(Edit tracking data)
........

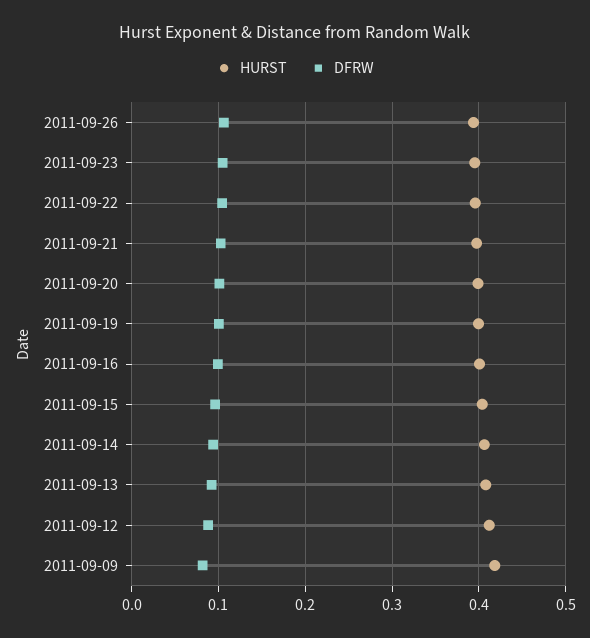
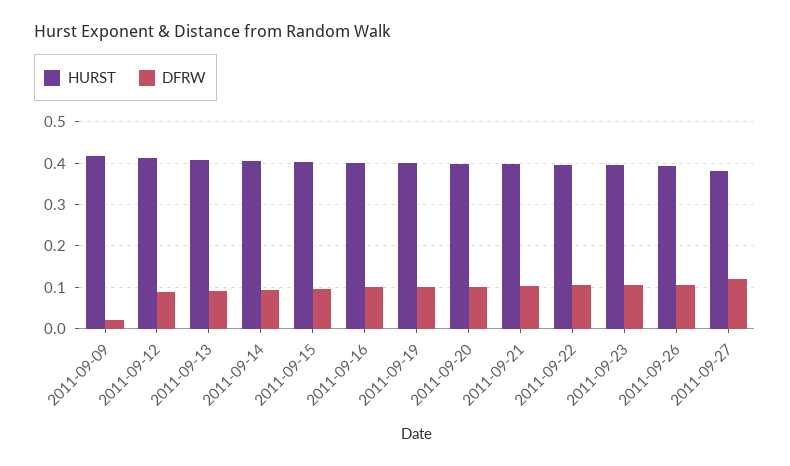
DFRW, 2011-09-09: 0.08 -> 0.02
HURST, 2011-09-27: none -> 0.38
DFRW, 2011-09-27: none -> 0.12

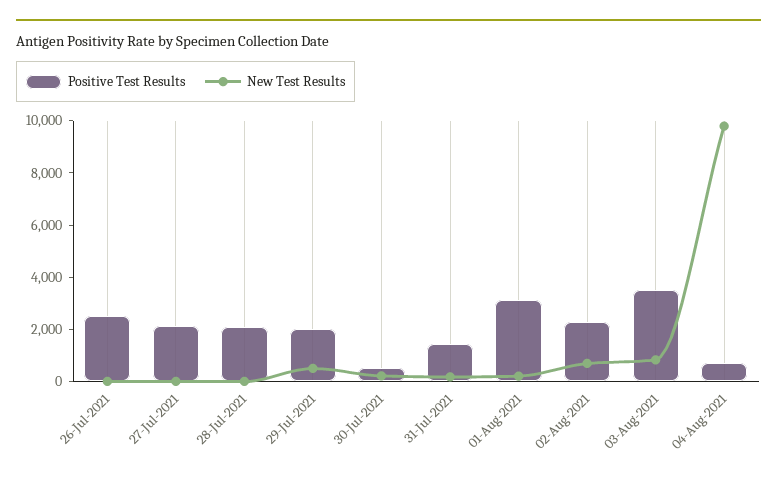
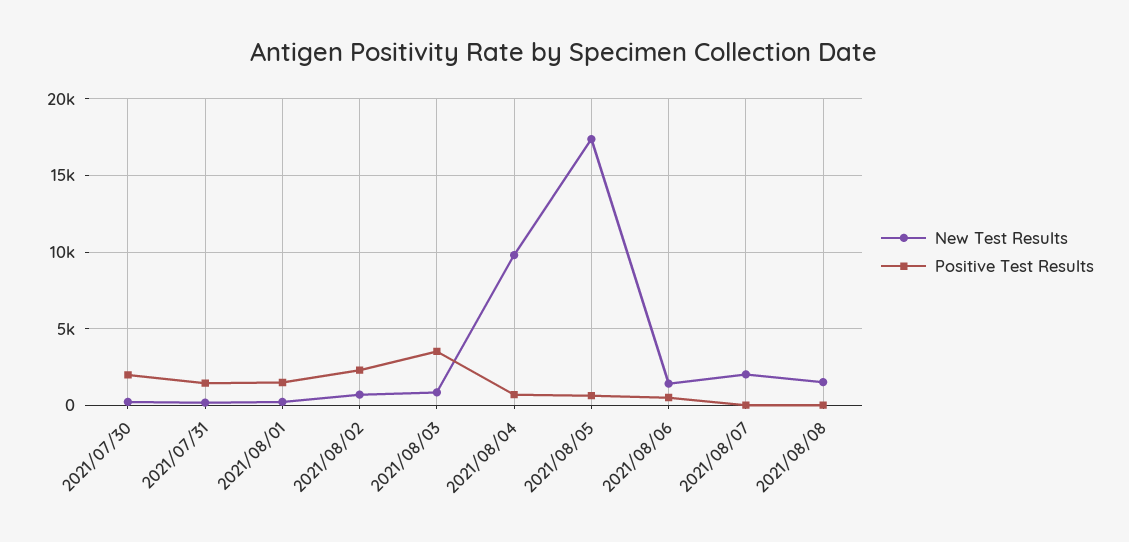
Positive Test Results, 26-Jul-2021: 2500 -> none
New Test Results, 26-Jul-2021: 0 -> none
Positive Test Results, 27-Jul-2021: 2000 -> none
New Test Results, 27-Jul-2021: 0 -> none
Positive Test Results, 28-Jul-2021: 2000 -> none
New Test Results, 28-Jul-2021: 0 -> none
Positive Test Results, 29-Jul-2021: 2000 -> none
New Test Results, 29-Jul-2021: 500 -> none
Positive Test Results, 30-Jul-2021: 500 -> 2000
Positive Test Results, 01-Aug-2021: 3000 -> 1500
New Test Results, 2021/08/05: none -> 17500
Positive Test Results, 2021/08/05: none -> 500
New Test Results, 2021/08/06: none -> 1500
Positive Test Results, 2021/08/06: none -> 500
New Test Results, 2021/08/07: none -> 2000
Positive Test Results, 2021/08/07: none -> 0
New Test Results, 2021/08/08: none -> 1500
Positive Test Results, 2021/08/08: none -> 0

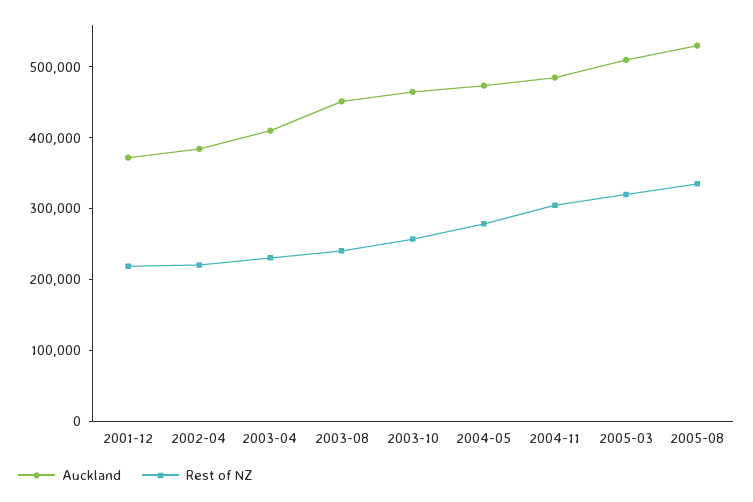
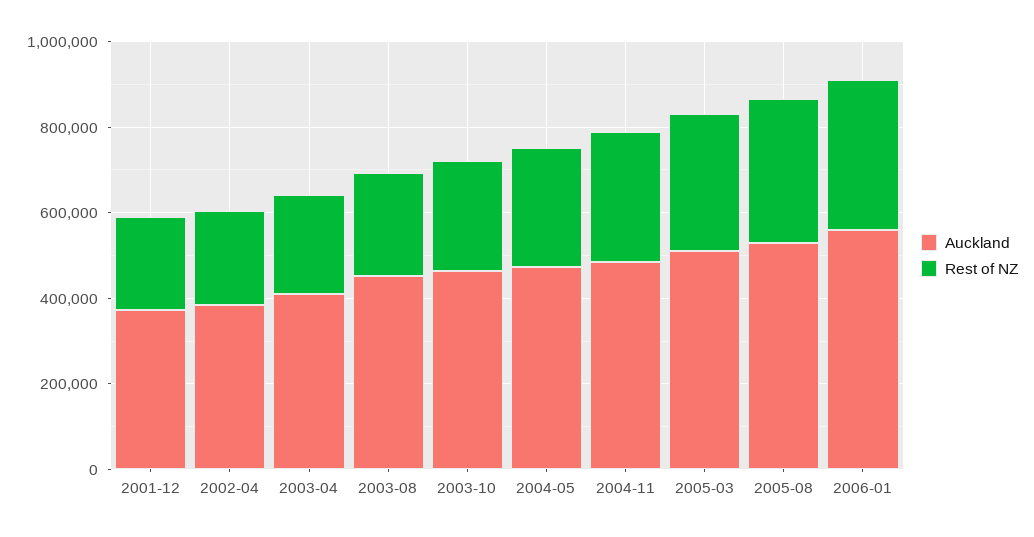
Auckland, 2006-01: none -> 550000
Rest of NZ, 2006-01: none -> 350000

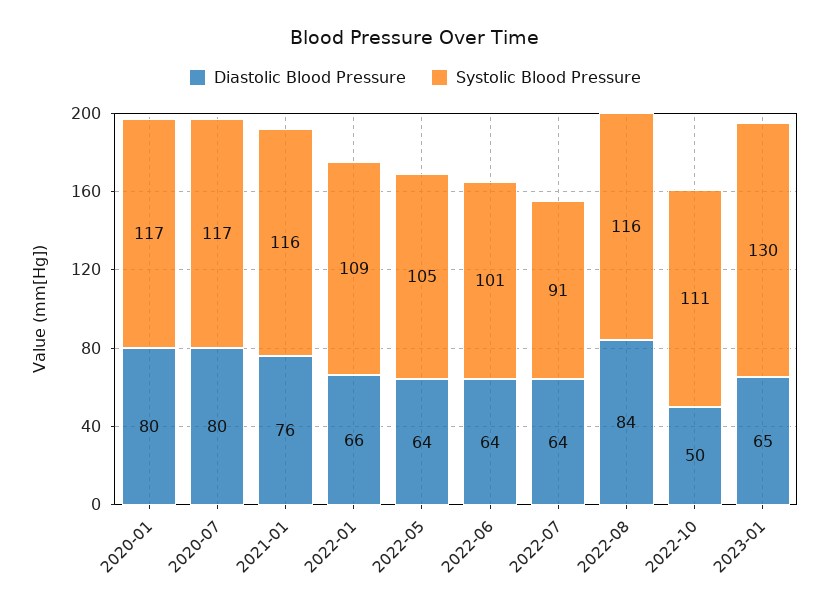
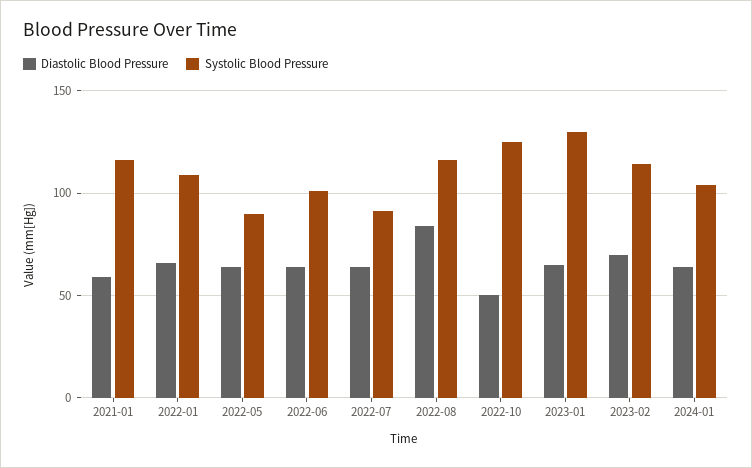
Diastolic Blood Pressure, 2020-01: 80 -> none
Systolic Blood Pressure, 2020-01: 117 -> none
Diastolic Blood Pressure, 2020-07: 80 -> none
Systolic Blood Pressure, 2020-07: 117 -> none
Diastolic Blood Pressure, 2021-01: 76 -> 60
Systolic Blood Pressure, 2022-05: 105 -> 90
Systolic Blood Pressure, 2022-10: 111 -> 125
Diastolic Blood Pressure, 2023-02: none -> 70
Systolic Blood Pressure, 2023-02: none -> 115
Diastolic Blood Pressure, 2024-01: none -> 65
Systolic Blood Pressure, 2024-01: none -> 105

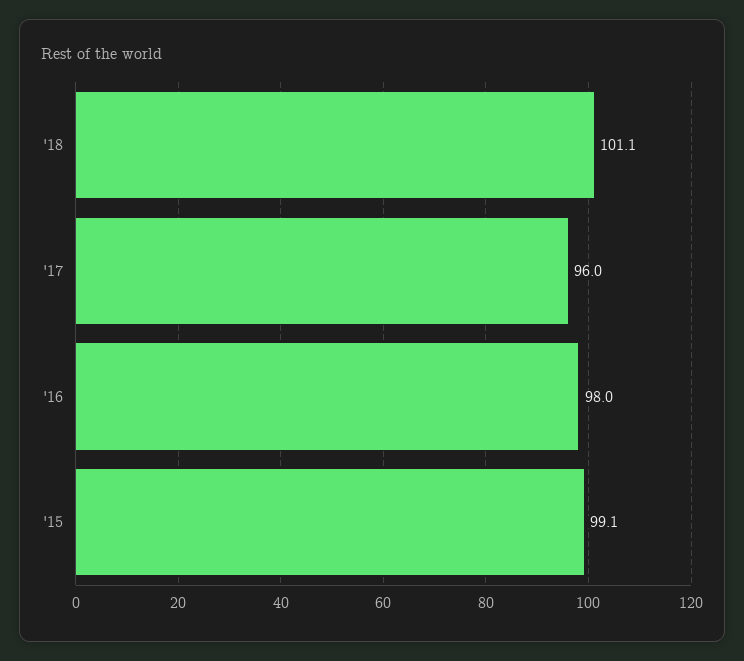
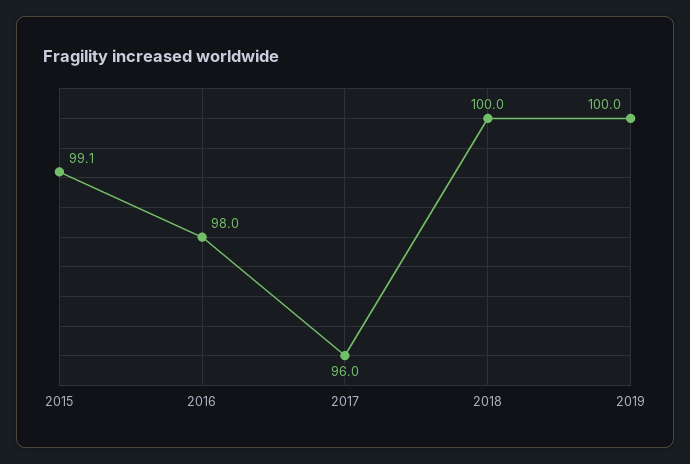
'18: 101.1 -> 100
2019: none -> 100

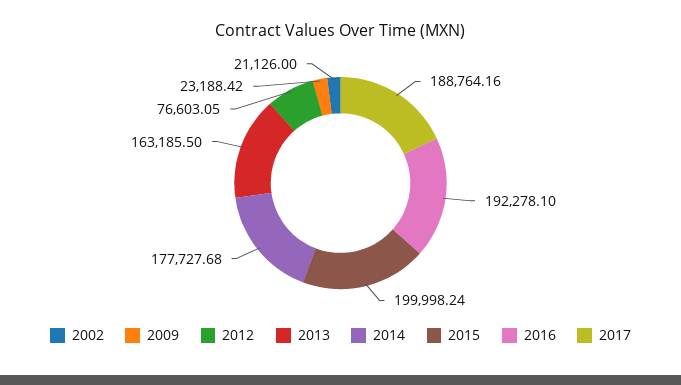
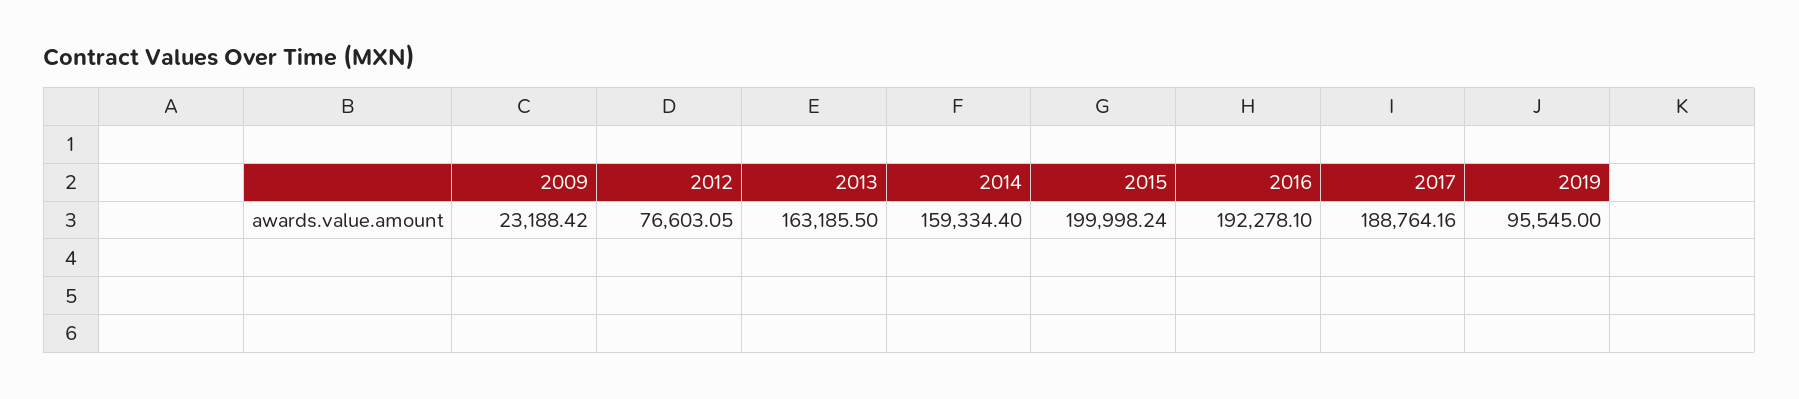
2002: 21126 -> none
2014: 177727.68 -> 159334.4
2019: none -> 95545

........

Your reply should consist solely of the lines above, from the opening line through the line with "New Test Results, 2021/08/07: none -> 2000", reproduced exactly and without pictures.

■ **SOLUTION TO THIS PROBLEM**:
DFRW, 2011-09-09: 0.08 -> 0.02
HURST, 2011-09-27: none -> 0.38
DFRW, 2011-09-27: none -> 0.12

Positive Test Results, 26-Jul-2021: 2500 -> none
New Test Results, 26-Jul-2021: 0 -> none
Positive Test Results, 27-Jul-2021: 2000 -> none
New Test Results, 27-Jul-2021: 0 -> none
Positive Test Results, 28-Jul-2021: 2000 -> none
New Test Results, 28-Jul-2021: 0 -> none
Positive Test Results, 29-Jul-2021: 2000 -> none
New Test Results, 29-Jul-2021: 500 -> none
Positive Test Results, 30-Jul-2021: 500 -> 2000
Positive Test Results, 01-Aug-2021: 3000 -> 1500
New Test Results, 2021/08/05: none -> 17500
Positive Test Results, 2021/08/05: none -> 500
New Test Results, 2021/08/06: none -> 1500
Positive Test Results, 2021/08/06: none -> 500
New Test Results, 2021/08/07: none -> 2000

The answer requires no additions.